*** Given data Section Begins ***

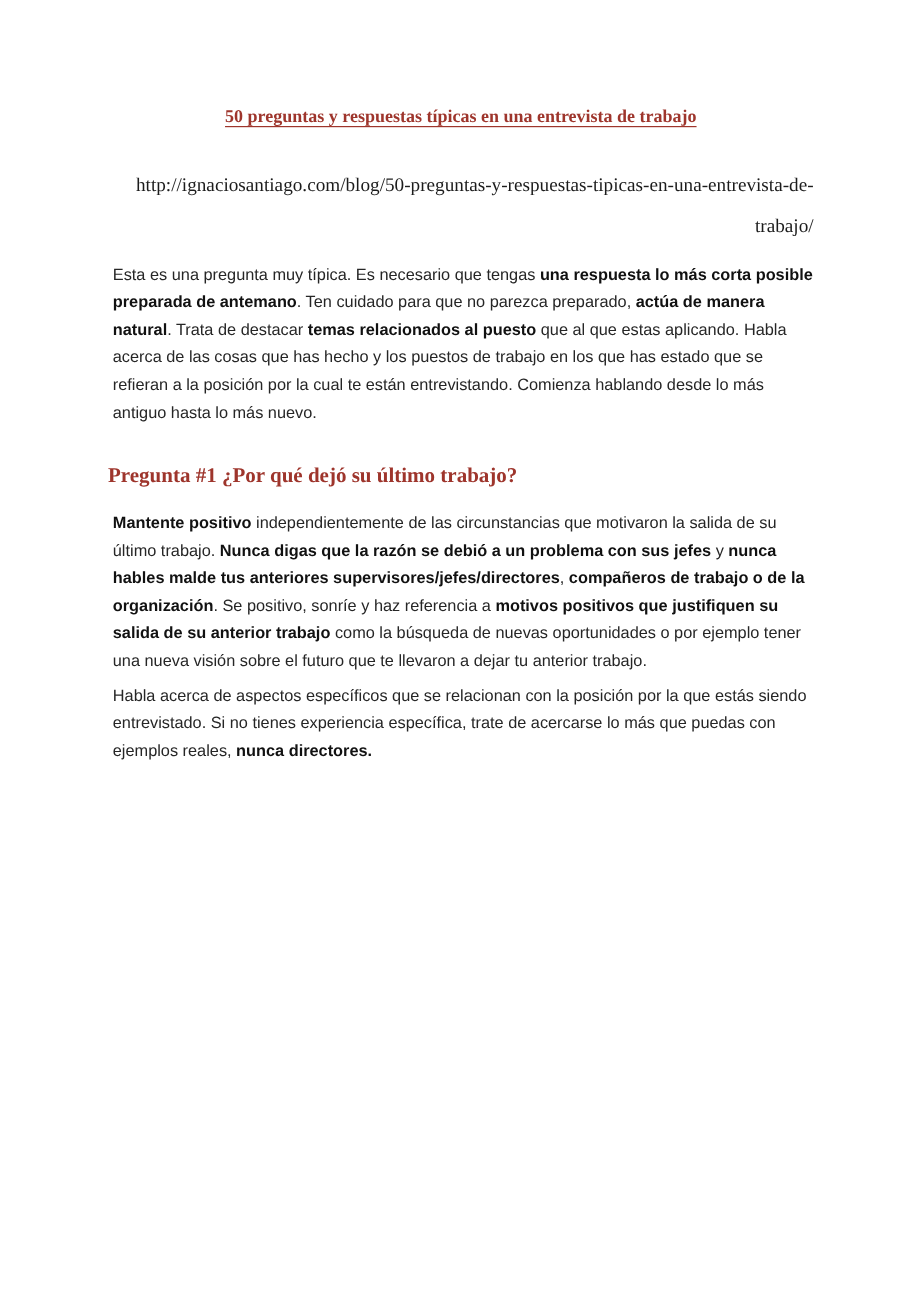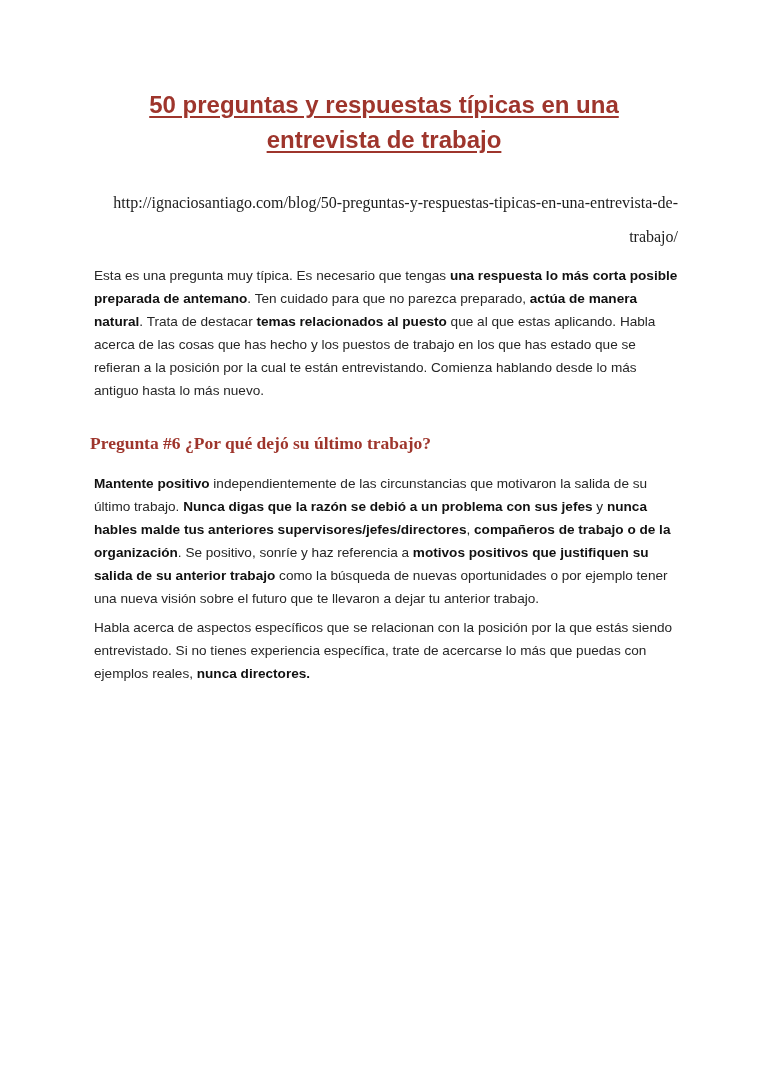"50 preguntas y respuestas típicas" .doc-title { font-family: Liberation Sans, sans-serif -> Liberation Serif, serif; font-size: 24px -> 15px }
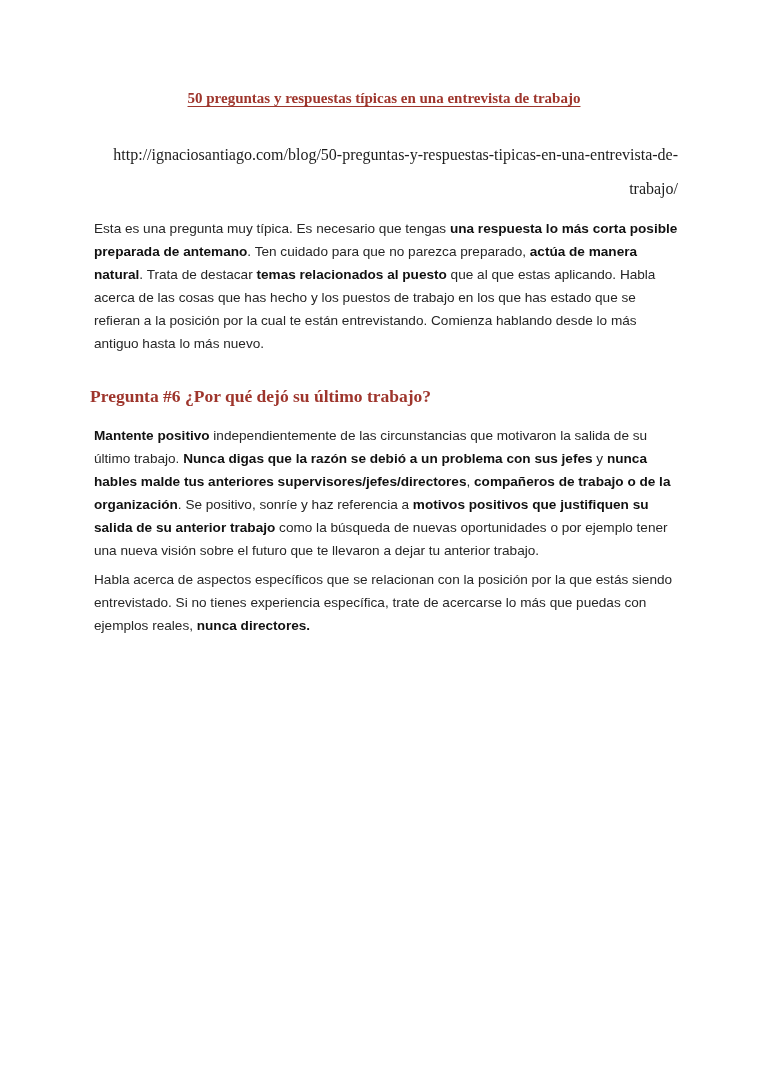"Pregunta #6 ¿Por qué dejó" h2.qa-heading { text: 6 -> 1 }
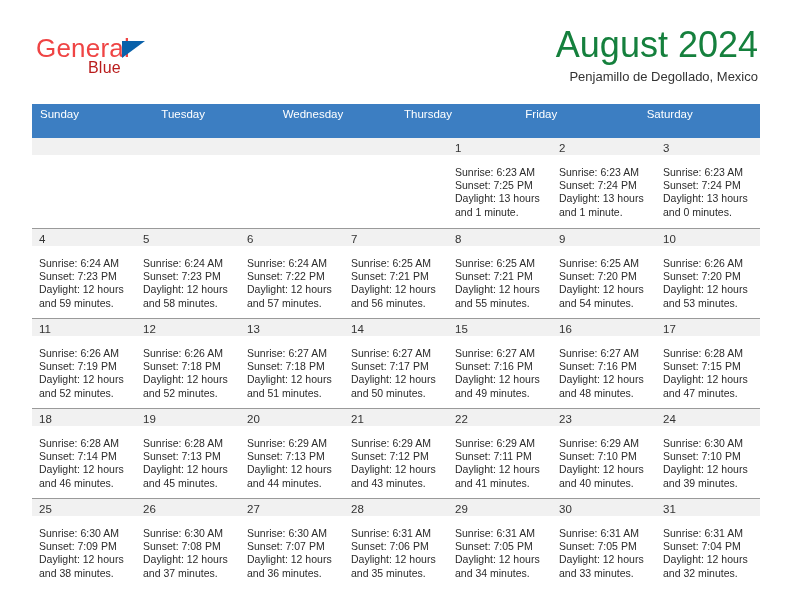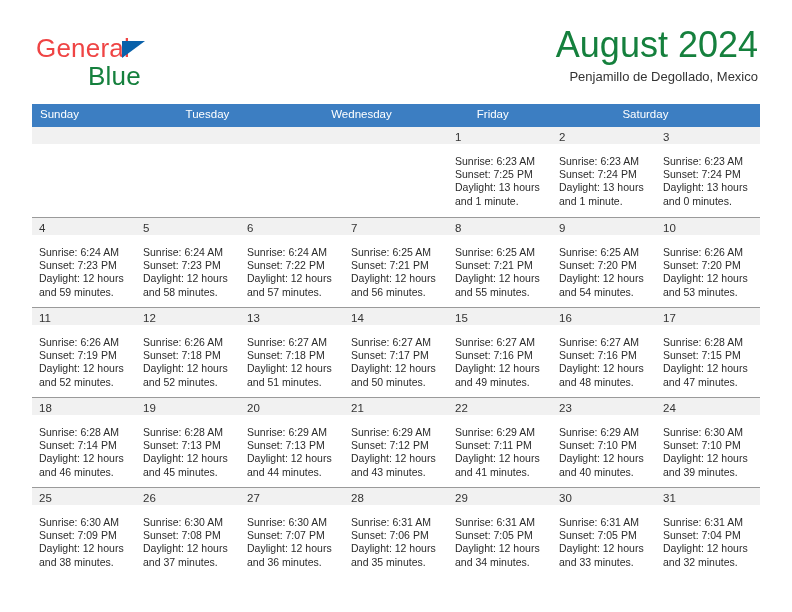"Blue" .logo-blue { color: #15803d -> #b91c1c; font-size: 26px -> 16px; top: 28px -> 20px }
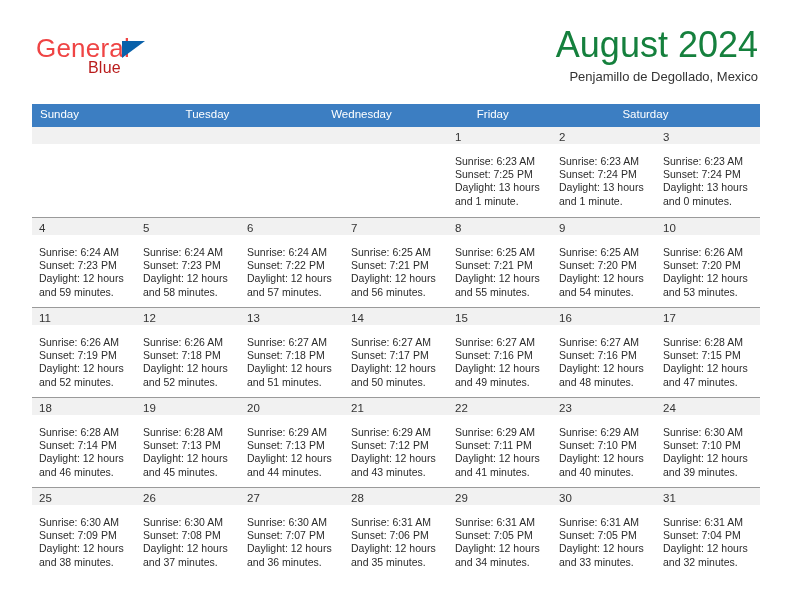"Sunday" .weekdays { height: 23px -> 34px }
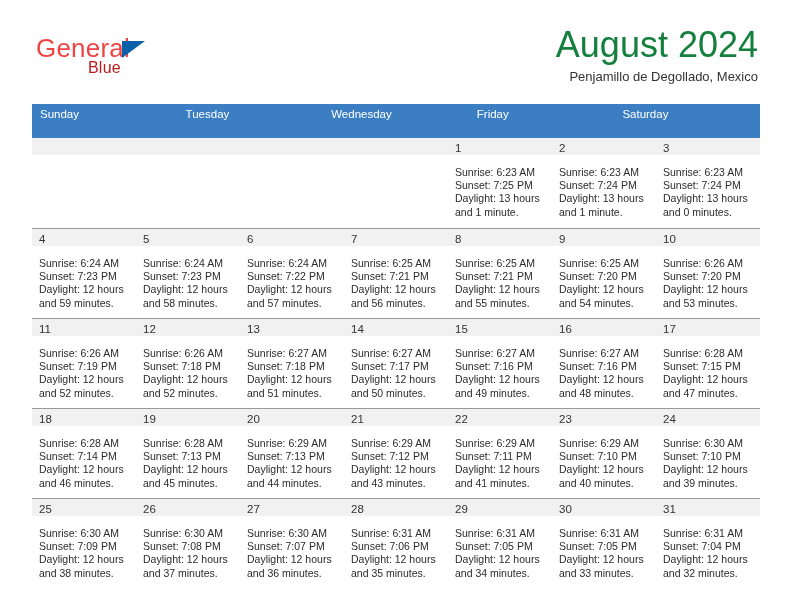"Thursday" div.weekday { html: none -> <div>Thursday</div> }
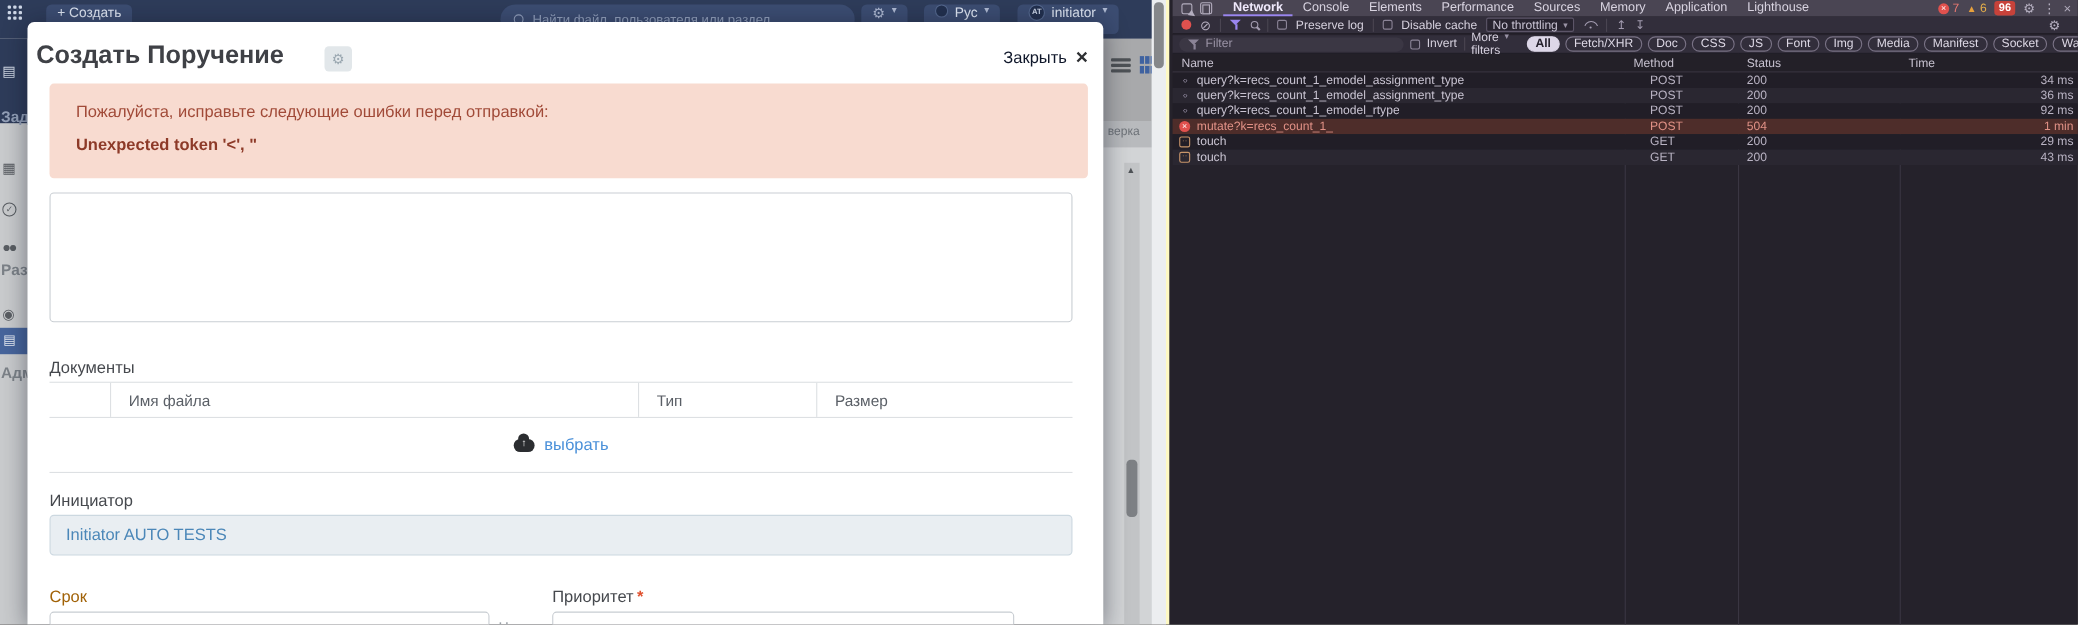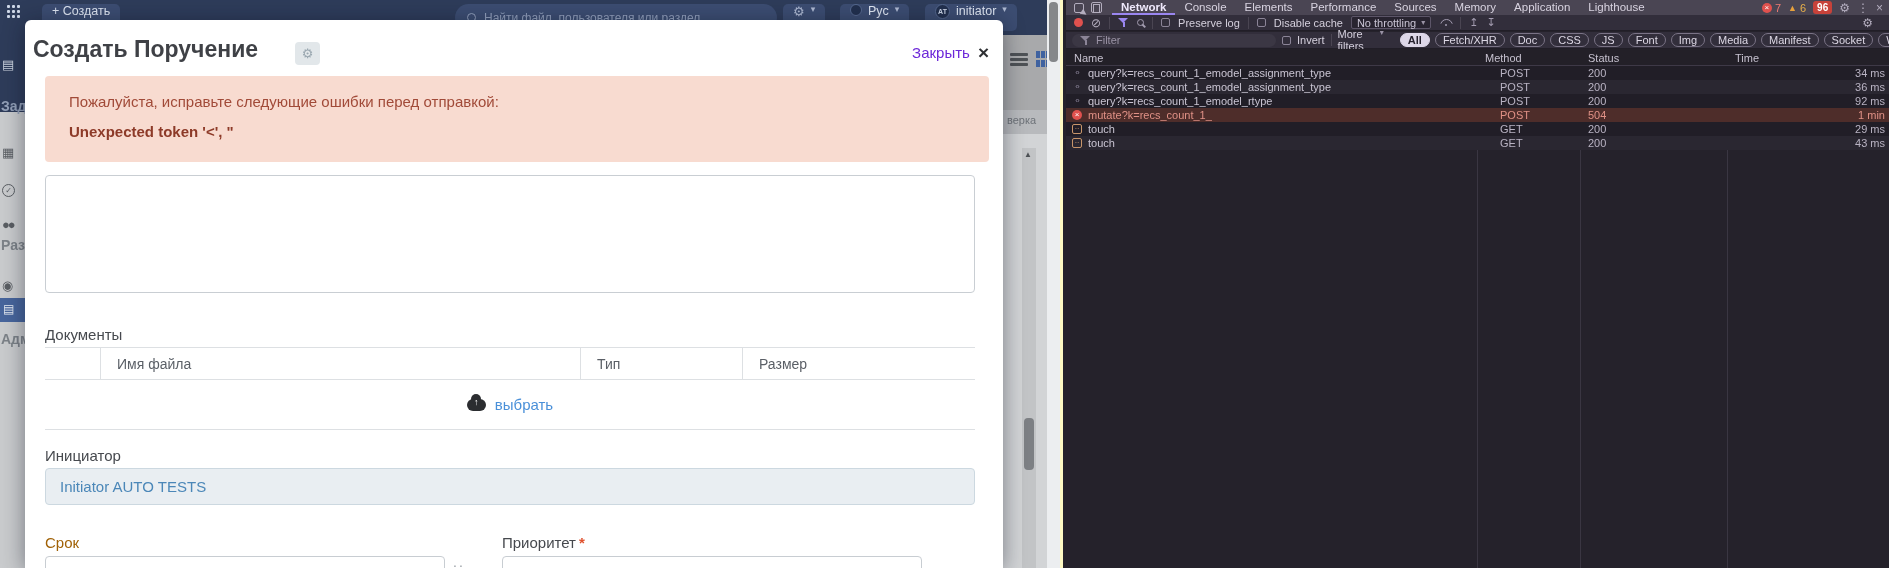"More filters" span { gap: 16px -> 4px }
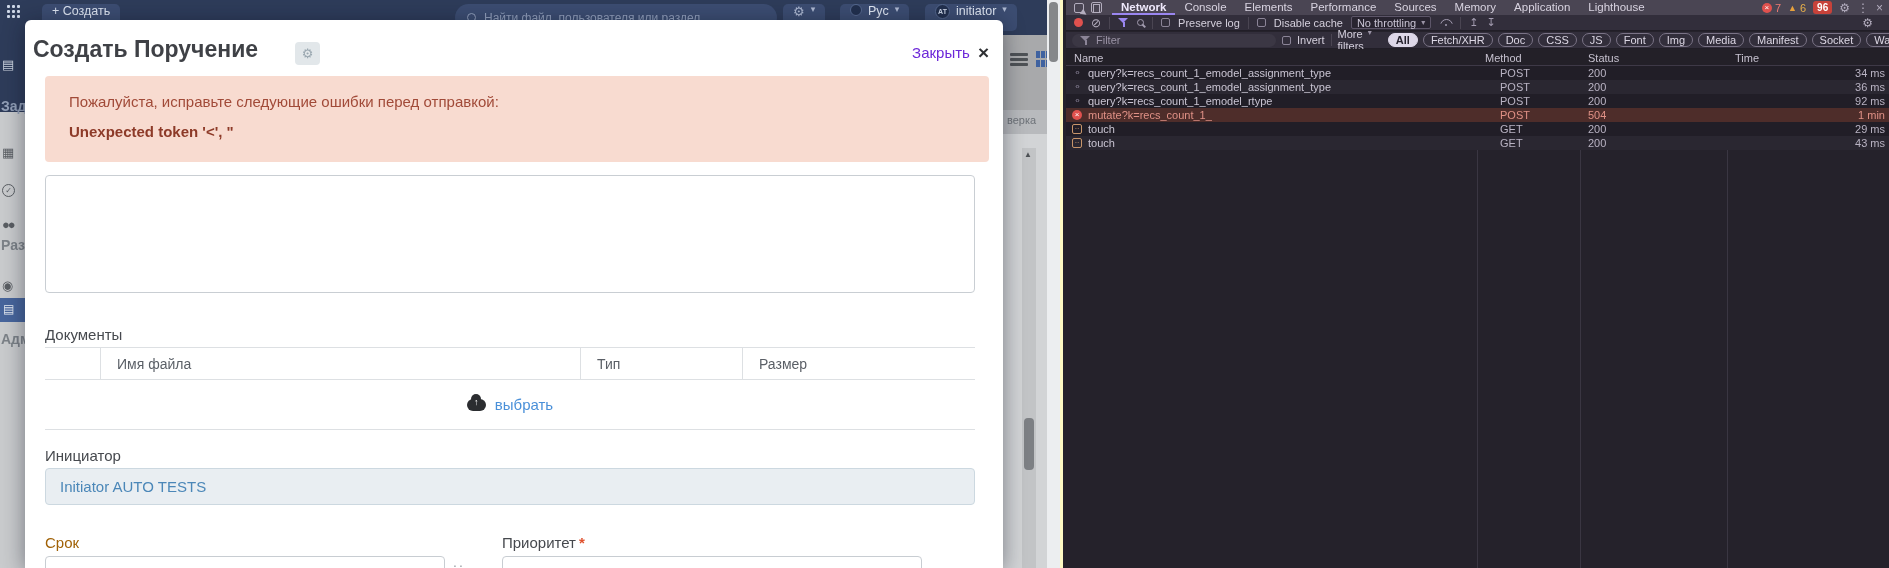"Закрыть" .m-close .lbl { color: #6d28d9 -> #0f172a }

*** Given data Section Ends ***

• _To do_
Reproduce exactly, and only, the lines from the one with "#6 ¿Por qué" to the final line of the listing above; the pictures are to be left out.

• _Finished task_
"Pregunta #6 ¿Por qué dejó" h2.qa-heading { text: 6 -> 1 }
"Blue" .logo-blue { color: #15803d -> #b91c1c; font-size: 26px -> 16px; top: 28px -> 20px }
"Sunday" .weekdays { height: 23px -> 34px }
"Thursday" div.weekday { html: none -> <div>Thursday</div> }
"More filters" span { gap: 16px -> 4px }
"Закрыть" .m-close .lbl { color: #6d28d9 -> #0f172a }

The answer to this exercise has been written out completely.